*YOUR GOAL*:
Restate the entries word for word and skip every image.

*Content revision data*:

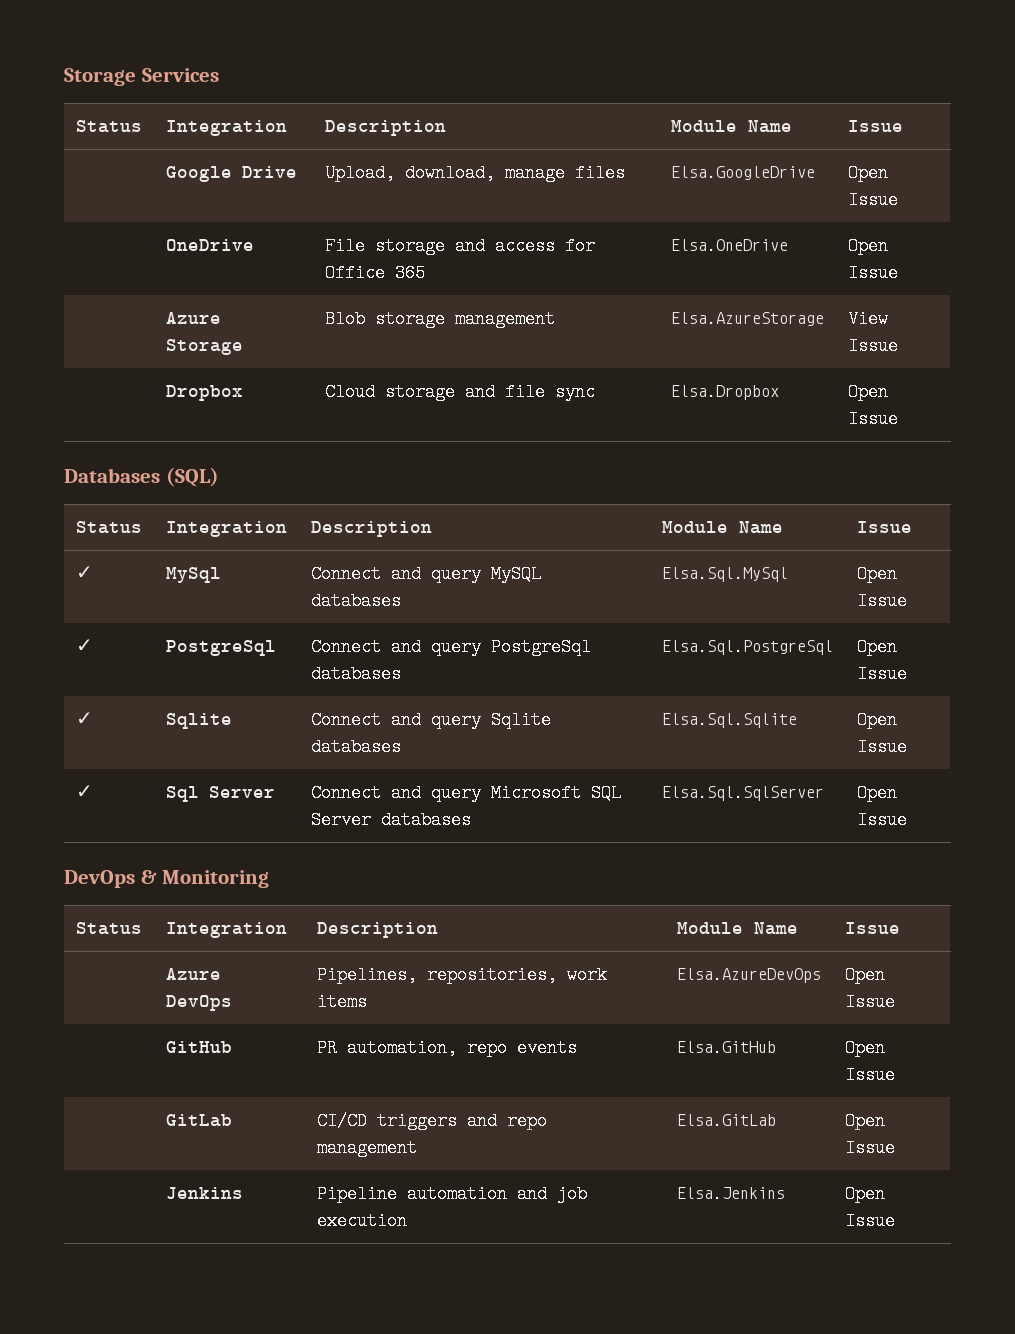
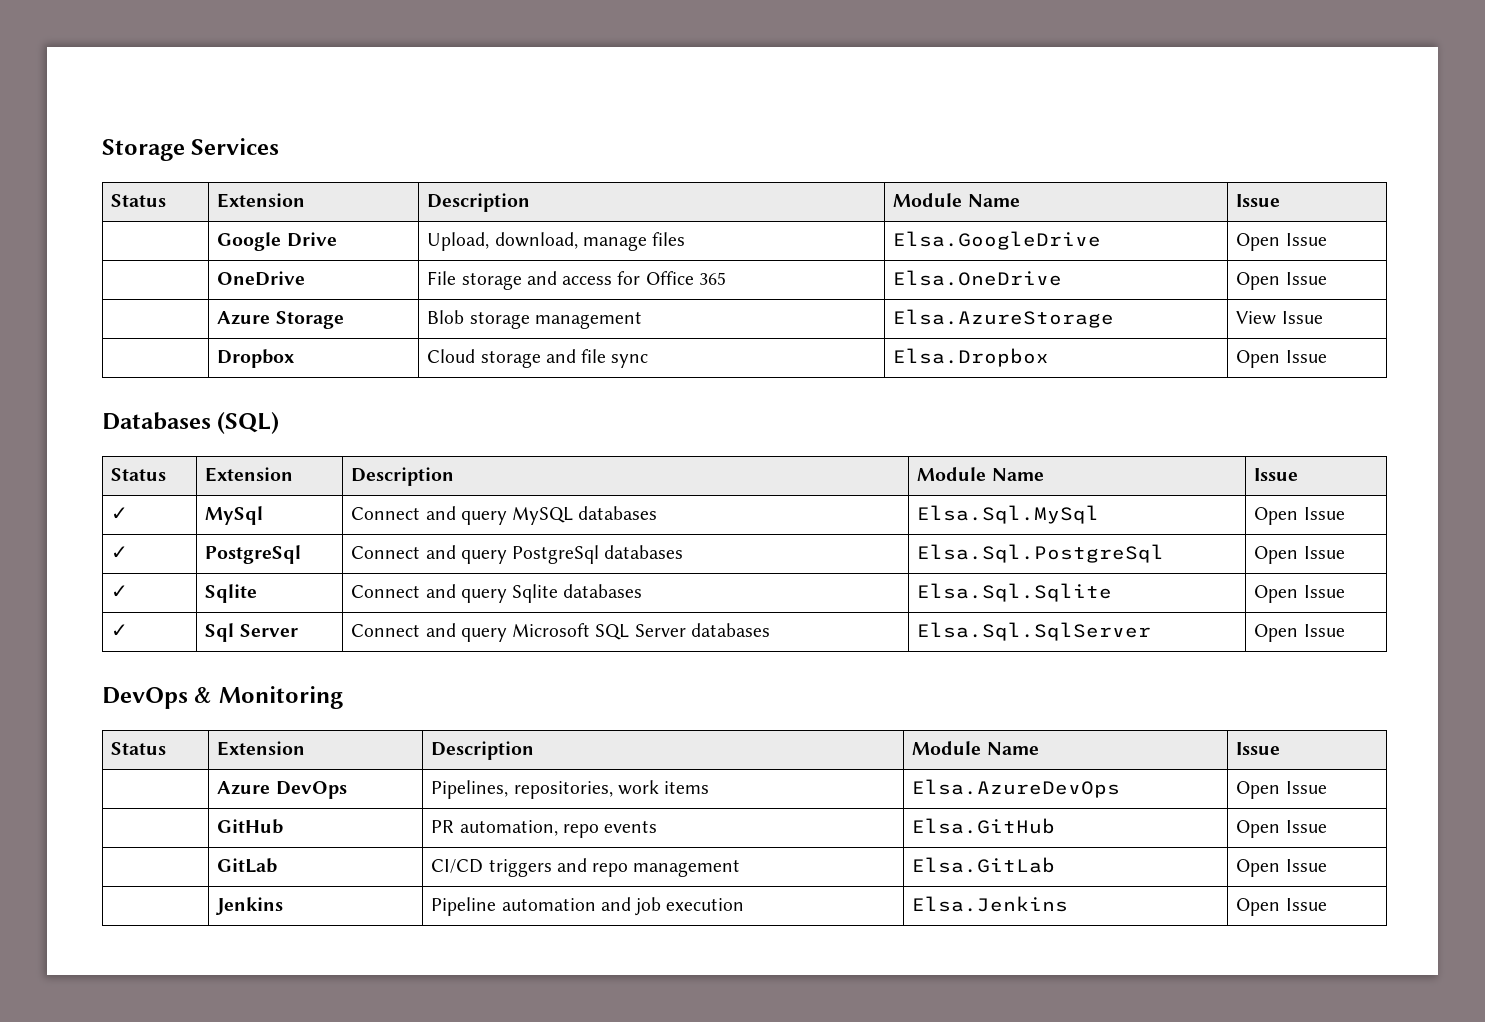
  Storage Services
- Status | Integration | Description | Module Name | Issue
+ Status | Extension | Description | Module Name | Issue
  Databases (SQL)
- Status | Integration | Description | Module Name | Issue
+ Status | Extension | Description | Module Name | Issue
  DevOps & Monitoring
- Status | Integration | Description | Module Name | Issue
+ Status | Extension | Description | Module Name | Issue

*EXERCISE OUTPUT*:
  Storage Services
- Status | Integration | Description | Module Name | Issue
+ Status | Extension | Description | Module Name | Issue
  Databases (SQL)
- Status | Integration | Description | Module Name | Issue
+ Status | Extension | Description | Module Name | Issue
  DevOps & Monitoring
- Status | Integration | Description | Module Name | Issue
+ Status | Extension | Description | Module Name | Issue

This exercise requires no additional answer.